Java Security Manager: If Java Security is enabled in your container, permissions must be added to your container's policy file. restSQL requires:
	* read/write access (java.util.PropertyPermission) to the following system properties: org.restsql.properties, org.apache.commons.logging.Log and either log4j.configuration for log4j logging or java.util.logging.config.file for Java Native logging
	* read access (java.io.FilePermission) to the various properties files, and SQL Resources and triggers directories

However, restsql uses other libraries (jersey, jdbc, logging) which need some unknown combination of access permissions. The only configuration that has been demonstrated to work is to grant all permissions to restsql. For example for Tomcat, add this to the end of the ${TOMCAT_HOME}/conf/catalina.policy file:

	grant codeBase "file:${catalina.base}/webapps/restsql/-" {
	    permission java.security.AllPermission;
	};


-------------------------------------------------------------------------------
Installing restSQL JAR mode

Properties: Follow the instructions for Configuring restSQL.

Deploy: Copy jar to the classpath of your web app, e.g. WEB-INF/lib. The following third party dependencies also need to be in your classpath:
	* commons-logging.jar  (tested with version 1.1.1)
	* log4j.jar (tested with 1.2.16)

log4j is not necessary if your app uses Java Native Logging. restSQL has been tested with JRE 1.6 and Java Native Logging.

Additionally one of the following jdbc drivers is necessary for databases with built-in support:
	* mysql-connector-java-#.jar (tested with MySQL version 5.5)
	* postgresql-#.jdbc4.jar (tested with PostgreSQL version 9.0)

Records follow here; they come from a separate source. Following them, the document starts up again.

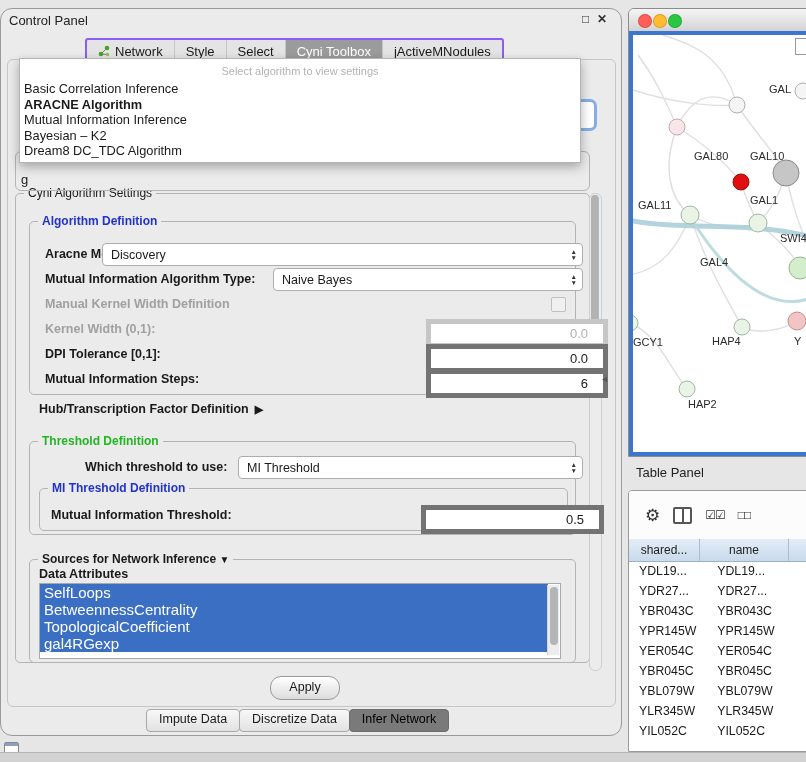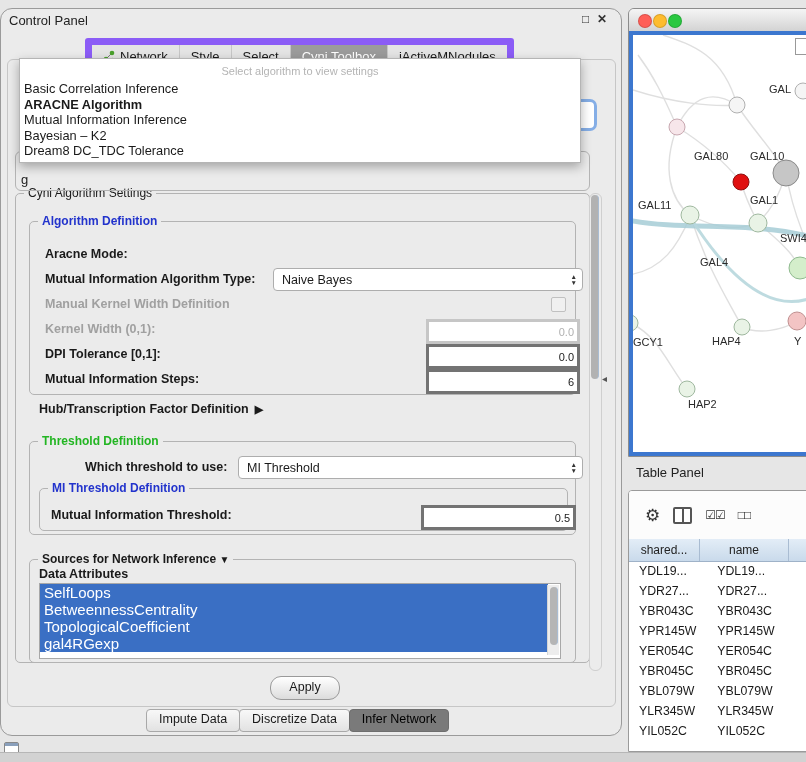"Network" .tabstrip { border: 7px solid #8b5cf6 -> 2px solid #8b5cf6 }
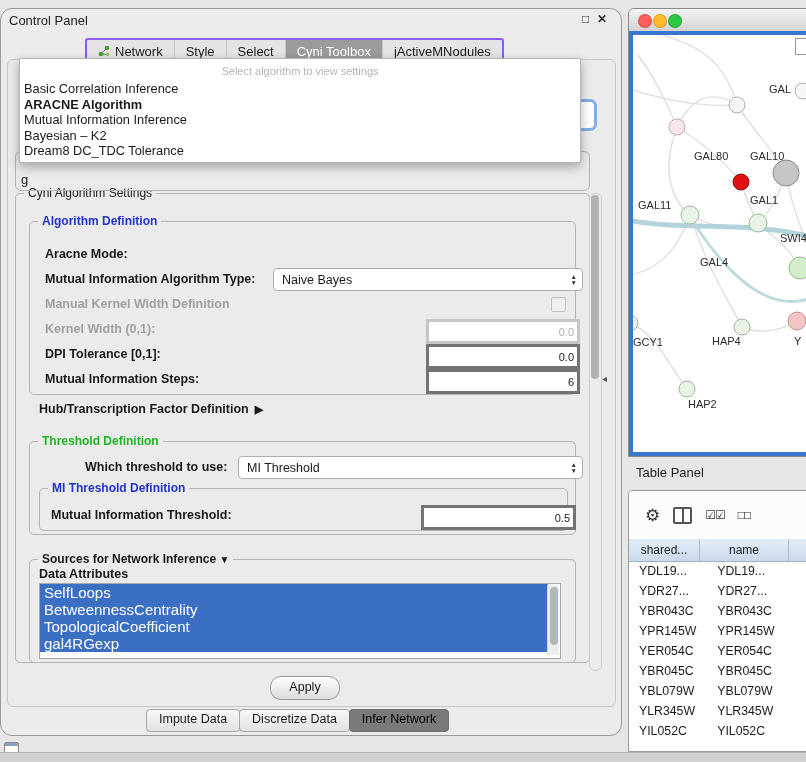"Dream8 DC_TDC Tolerance" div.it { text: Tolerance -> Algorithm }
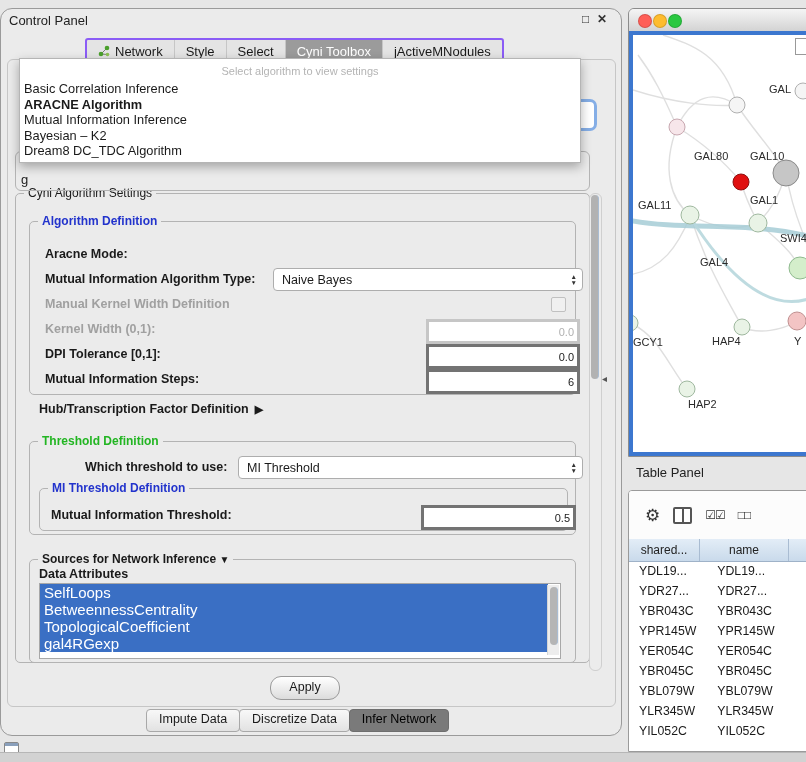"Discovery" div.combo { html: none -> <div> <span>Discovery</span> <span> <span>▲</span> <span>▼</span> </span> </div> }
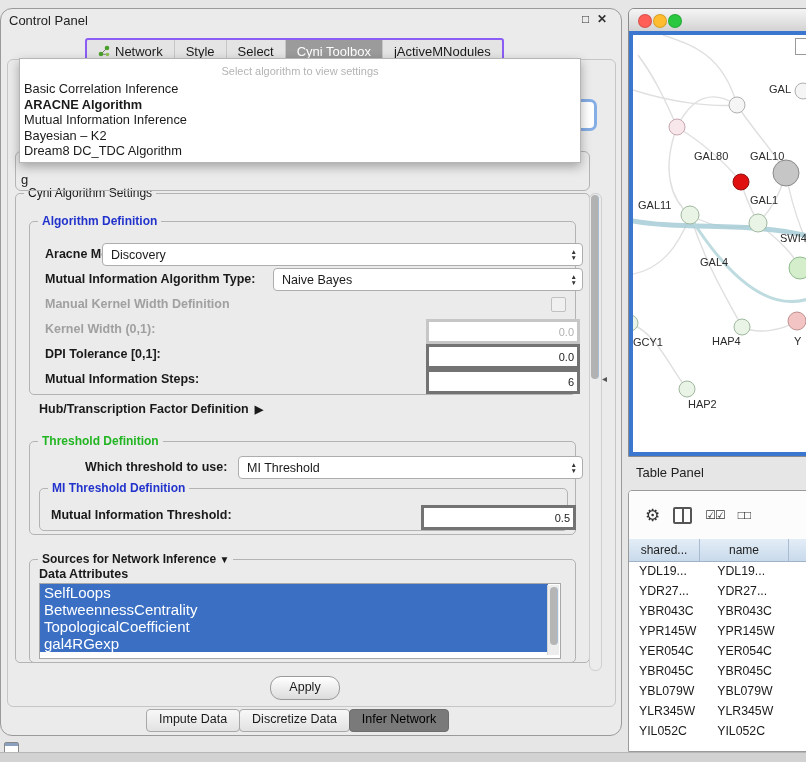"0.0" .field { border: 3px solid #737373 -> 5px solid #737373; font-size: 11px -> 13px; padding: 0 3px -> 0 15px }
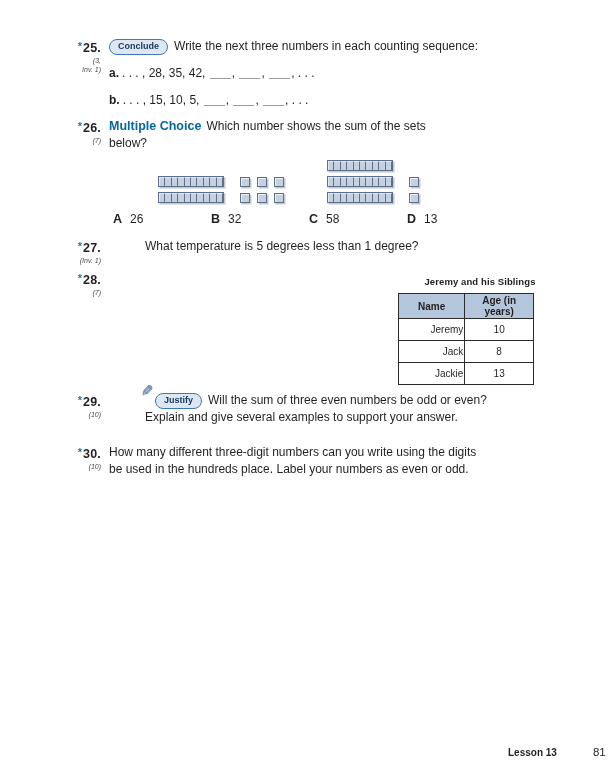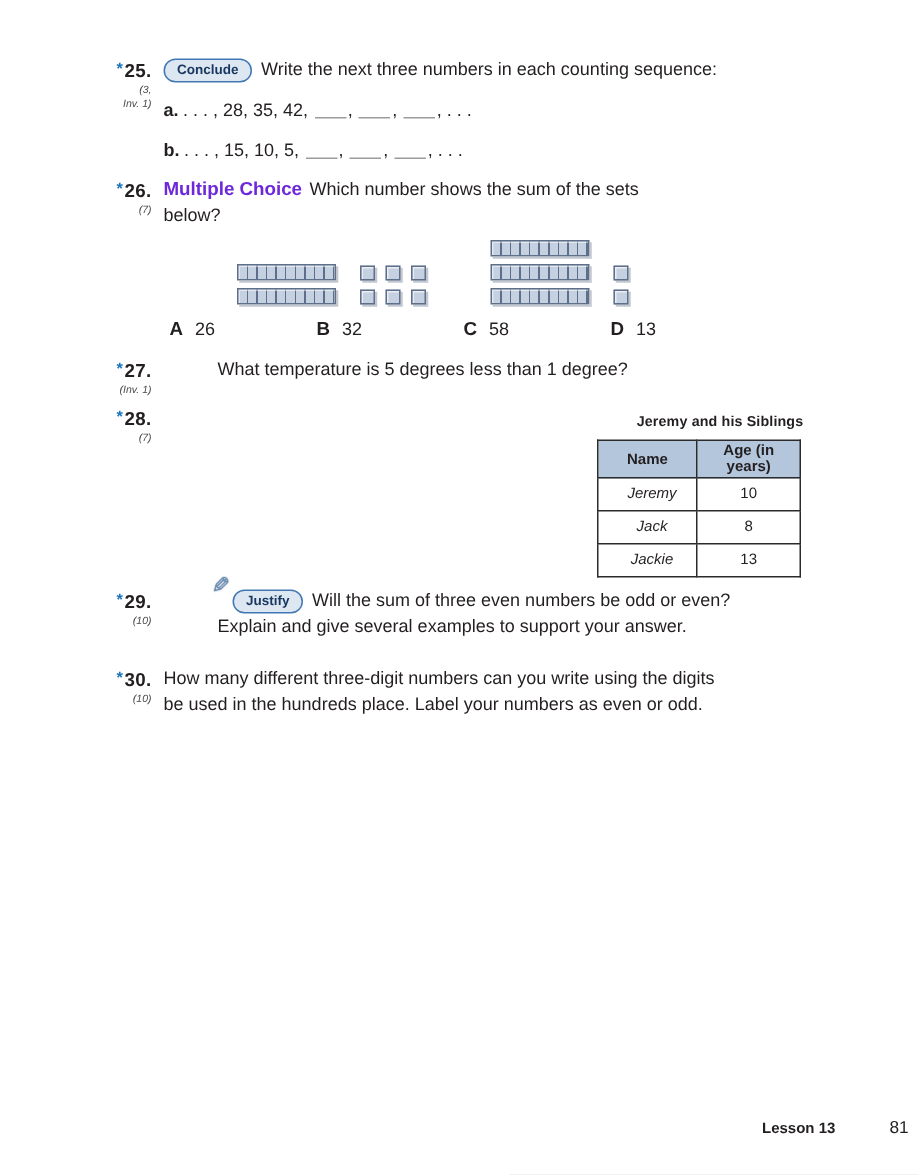"Multiple Choice" .mc-heading { color: #6d28d9 -> #0369a1 }
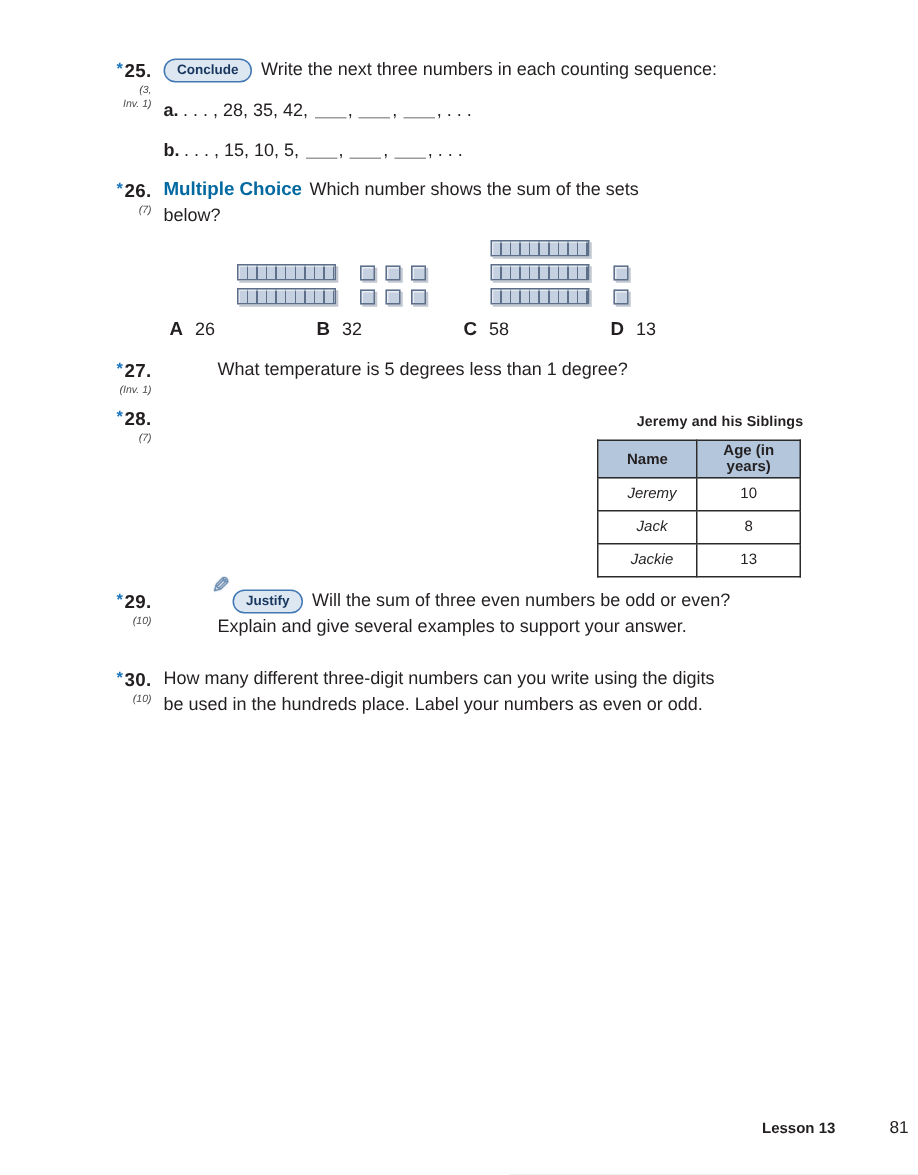"Jeremy" .sibling td.name { font-style: italic -> none; text-align: center -> right }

Enabling Authentication and Authorization: restSQL will authorize SQL Resource operations. Your app will authenticate users and associate users with roles. You must provide a priviliges properties file and reference it in the restsql.properties. Your app will call restSQL's Authorizer and provide a SecurityContextimplementation. See the SDK's Security configuration for more instructions.


-------------------------------------------------------------------------------
License

restSQL is licensed under the standard MIT license. Refer to the LICENSE.txt and CONTRIBUTORS.txt in the distribution.